With the election of Marício Macri in Argentina, defeating the candidate of the ruling party of Cristina Kirchner, a strong new voice for democracy throughout the hemisphere may be entering the scene.
President-elect Macri has called for applying the MERCOSUR’s democracy requirement to Venezuela, which would lead to suspension of that country from participation in the organization which it joined in 2012. Macrí has promised he will seek to honor the commitment undertaken in 1998 by Argentina, Bolivia, Brazil, Paraguay, Uruguay and Chile with the signing the Protocol of Ushuaia, a treaty which established full effectiveness of democratic institutions as an essential condition for membership in MERCOSUR. The Protocol provided, moreover, that any rupture of the democratic order in one of the states parties should lead to its suspension from the organization.
See Javier El-Hage, “Marurício Macri y la posible resurrección de la OEA,” El País, 26 de Noviembre 2015 (00:39 CET).
Citing the example of Rómulo Betancourt, the democratic leader of Venezuela in the 1950’s and 1960’s, El-Hage suggests that Macri might not only push for the suspension of the despotic government of Venezuela of Nicolás Maduro, but also push for application of the democratic norms of the Organization of American States (OAS).
El-Hage quotes “the Betancourt Doctrine”, enunciated by a new Venezuelan president in his first speech to Congress in 1959, which calls for the exclusion of non-democratic states.

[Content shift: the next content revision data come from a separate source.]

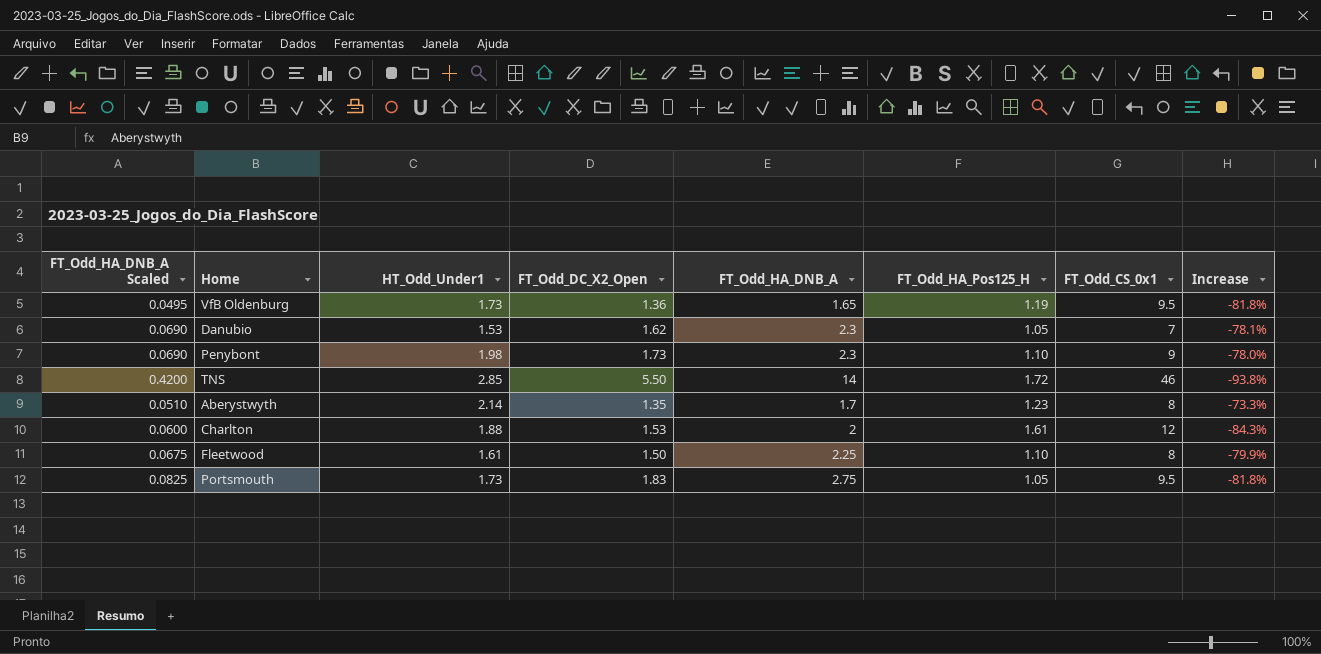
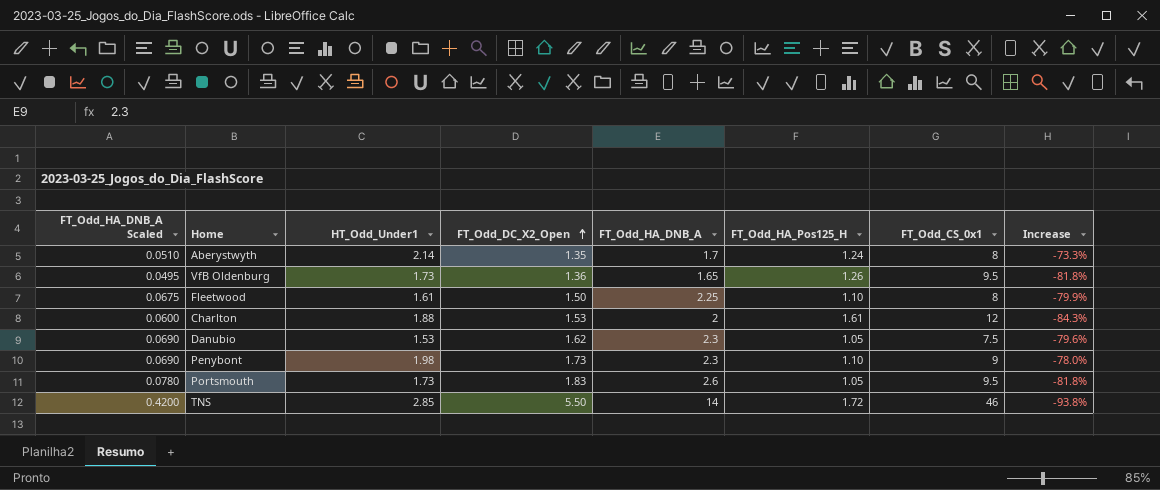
row order: none -> FT_Odd_DC_X2_Open ascending
Aberystwyth | FT_Odd_HA_Pos125_H: 1.23 -> 1.24
VfB Oldenburg | FT_Odd_HA_Pos125_H: 1.19 -> 1.26
Danubio | FT_Odd_CS_0x1: 7 -> 7.5
Danubio | Increase: -78.1% -> -79.6%
Portsmouth | FT_Odd_HA_DNB_A Scaled: 0.0825 -> 0.0780
Portsmouth | FT_Odd_HA_DNB_A: 2.75 -> 2.6

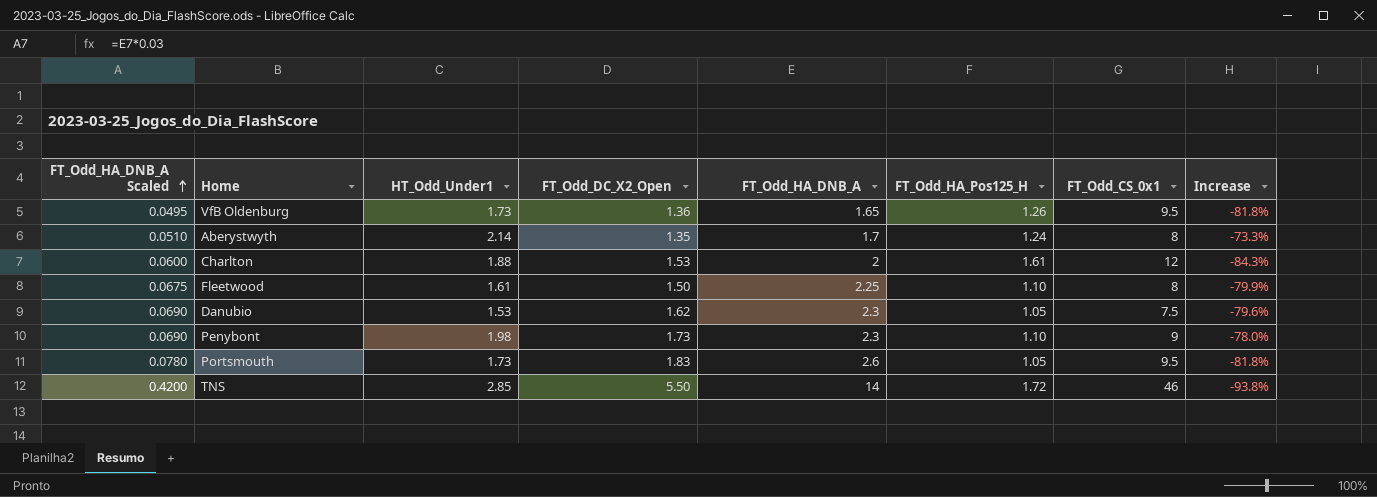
row order: FT_Odd_DC_X2_Open ascending -> FT_Odd_HA_DNB_A Scaled ascending

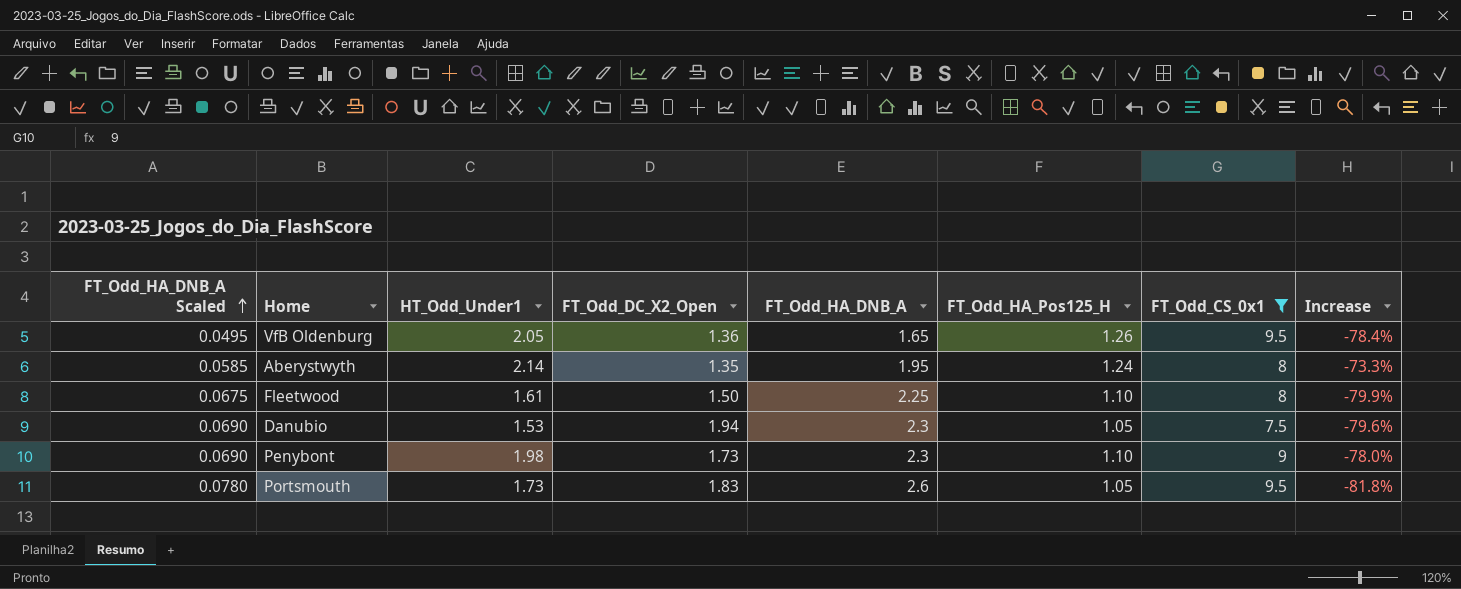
filter: none -> FT_Odd_CS_0x1 <= 9.5
VfB Oldenburg | HT_Odd_Under1: 1.73 -> 2.05
VfB Oldenburg | Increase: -81.8% -> -78.4%
Aberystwyth | FT_Odd_HA_DNB_A Scaled: 0.0510 -> 0.0585
Aberystwyth | FT_Odd_HA_DNB_A: 1.7 -> 1.95
Danubio | FT_Odd_DC_X2_Open: 1.62 -> 1.94

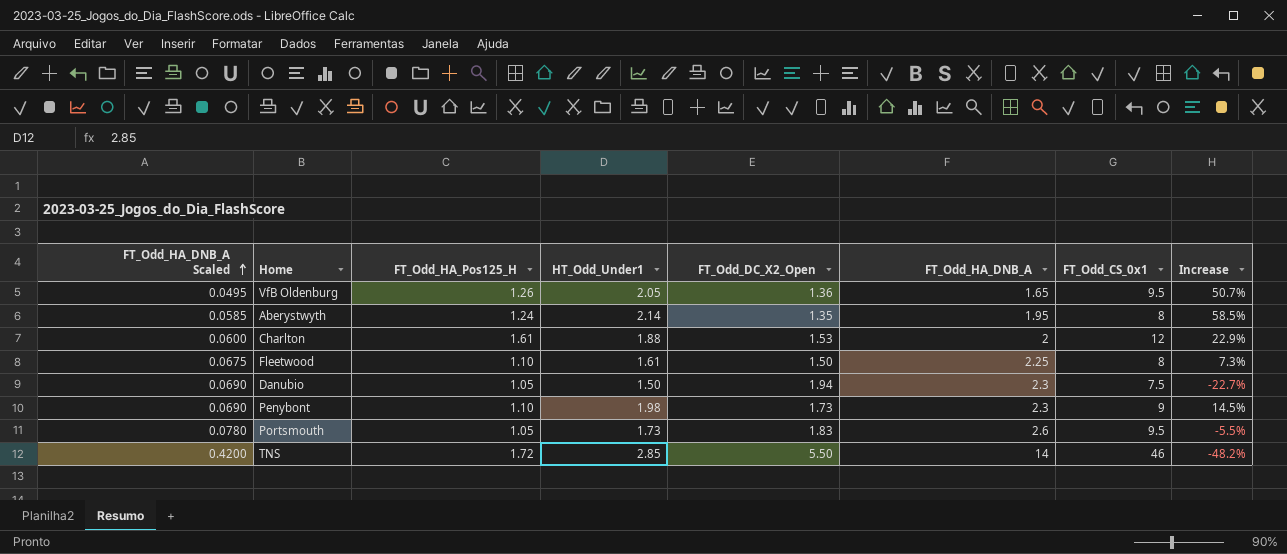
filter: FT_Odd_CS_0x1 <= 9.5 -> none
column FT_Odd_HA_Pos125_H | position: 6 -> 3
column Increase | formula: ([HT_Odd_Under1] - [FT_Odd_CS_0x1]) / [FT_Odd_CS_0x1] -> ([HT_Odd_Under1] - [FT_Odd_DC_X2_Open]) / [FT_Odd_DC_X2_Open]
Danubio | HT_Odd_Under1: 1.53 -> 1.50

It finally became a legal obligation on September 11, 2001, he reports, with the adoption of the Inter-American Democratic Charter. The Charter is now binding on all 34 member states of the OAS.

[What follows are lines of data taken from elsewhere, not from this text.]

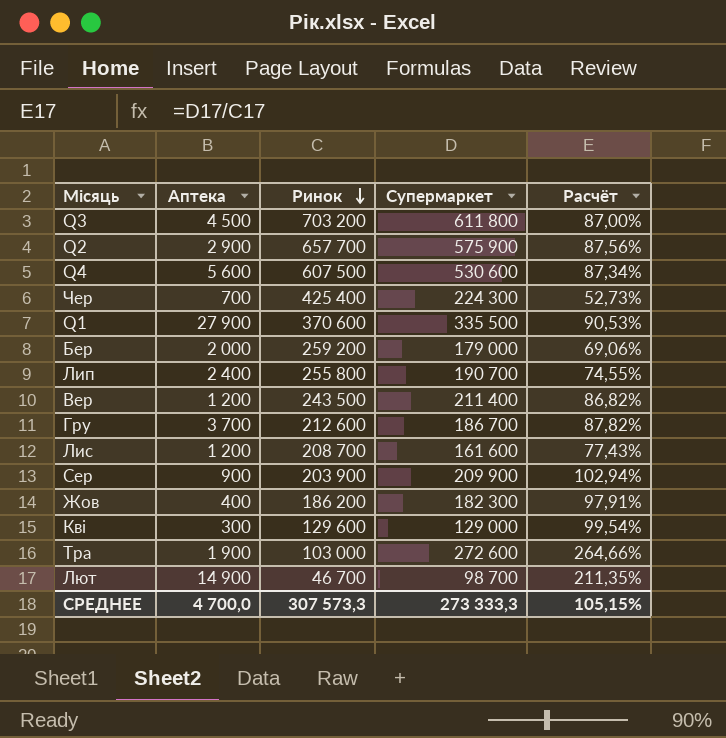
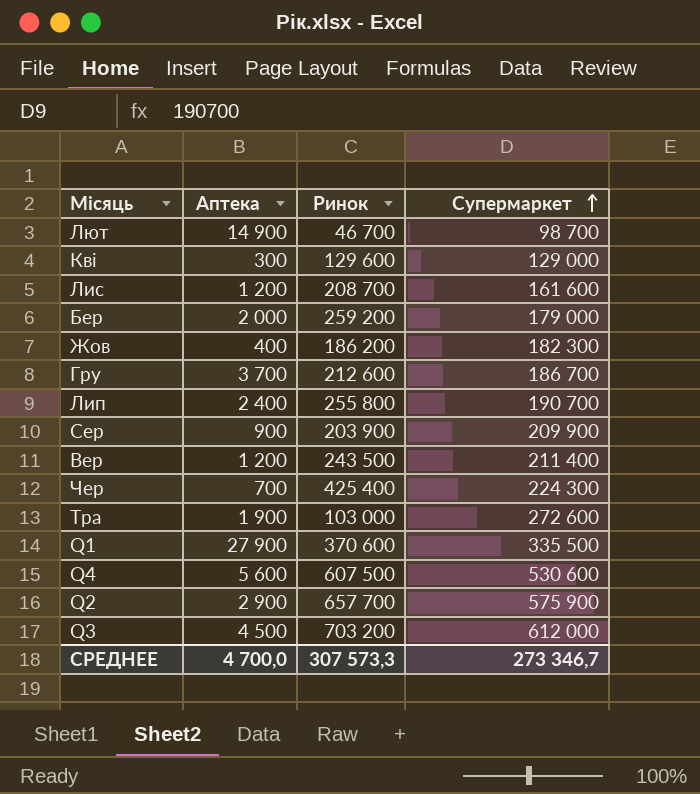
row order: Ринок descending -> Супермаркет ascending
column Расчёт | formula: [Супермаркет] / [Ринок] -> none
Q3 | Супермаркет: 611 800 -> 612 000
СРЕДНЕЕ | Супермаркет: 273 333,3 -> 273 346,7

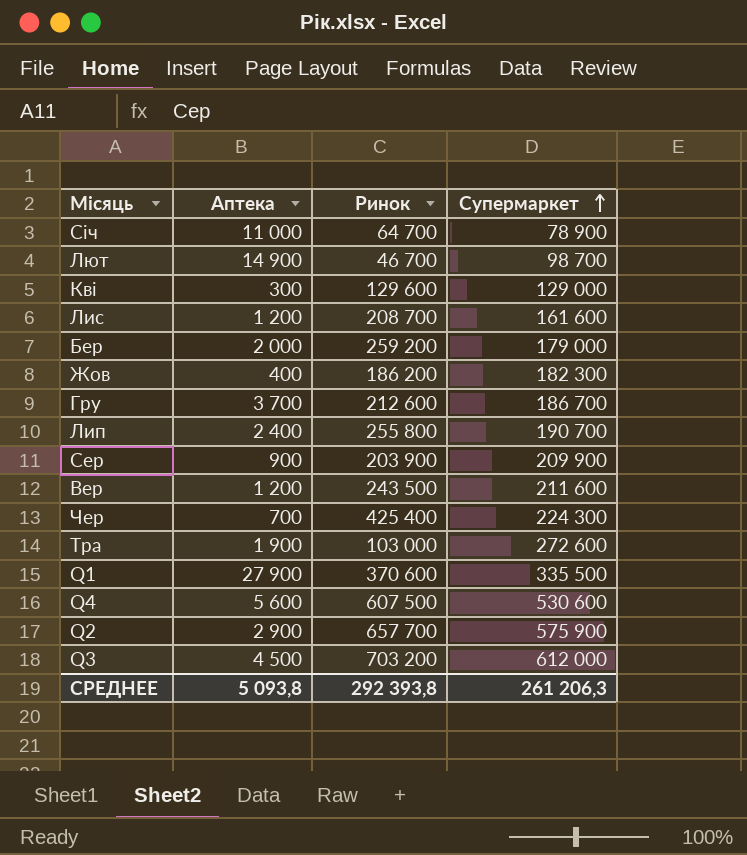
row Січ: none -> 11 000 | 64 700 | 78 900
Вер | Супермаркет: 211 400 -> 211 600
СРЕДНЕЕ | Аптека: 4 700,0 -> 5 093,8
СРЕДНЕЕ | Ринок: 307 573,3 -> 292 393,8
СРЕДНЕЕ | Супермаркет: 273 346,7 -> 261 206,3

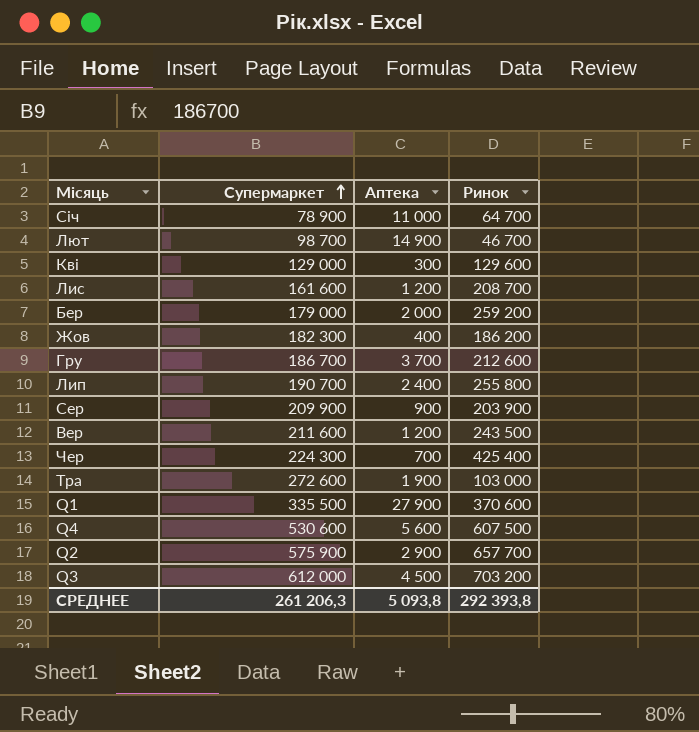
column Супермаркет | position: 4 -> 2

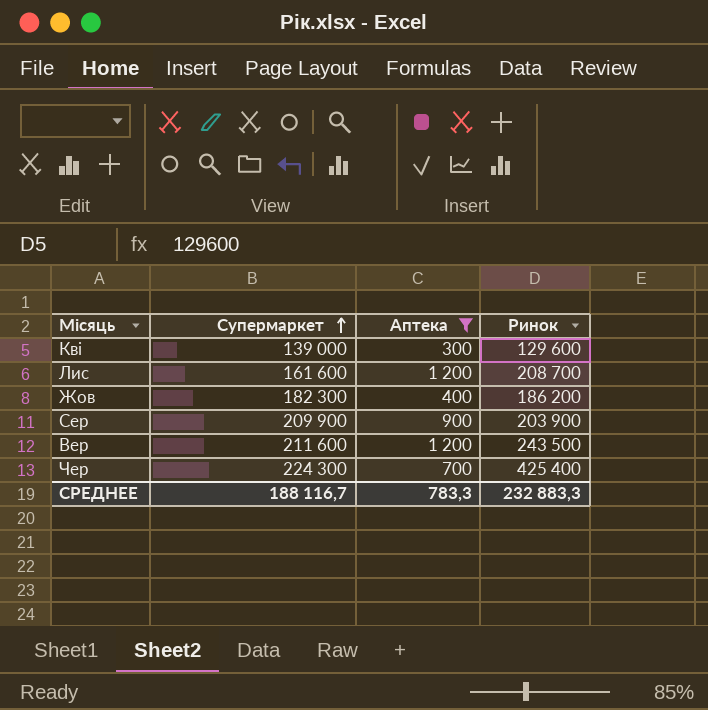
filter: none -> Аптека <= 1 200
Кві | Супермаркет: 129 000 -> 139 000
СРЕДНЕЕ | Супермаркет: 261 206,3 -> 188 116,7
СРЕДНЕЕ | Аптека: 5 093,8 -> 783,3
СРЕДНЕЕ | Ринок: 292 393,8 -> 232 883,3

After observing that the OAS has not applied the Charter as it should have, El-Hage suggests that with Macrí’s election in Argentina, and the election of a new Secretary Genral of the OAS, Luís Almagro, this long period of negligence may soon end. The democracy requirement could be applied not only in the MERCOSUR but within the OAS itself.
This result, of course will depend on the votes of the member states of the two organizations. Macri’s election is undoubtedly the product of complex political forces in Argentina, but it may also be a sign of new democratic winds blowing in South America. These could have substantial impacts on the current governments of Venezuela, Ecuador, Bolivia, and Nicaragua.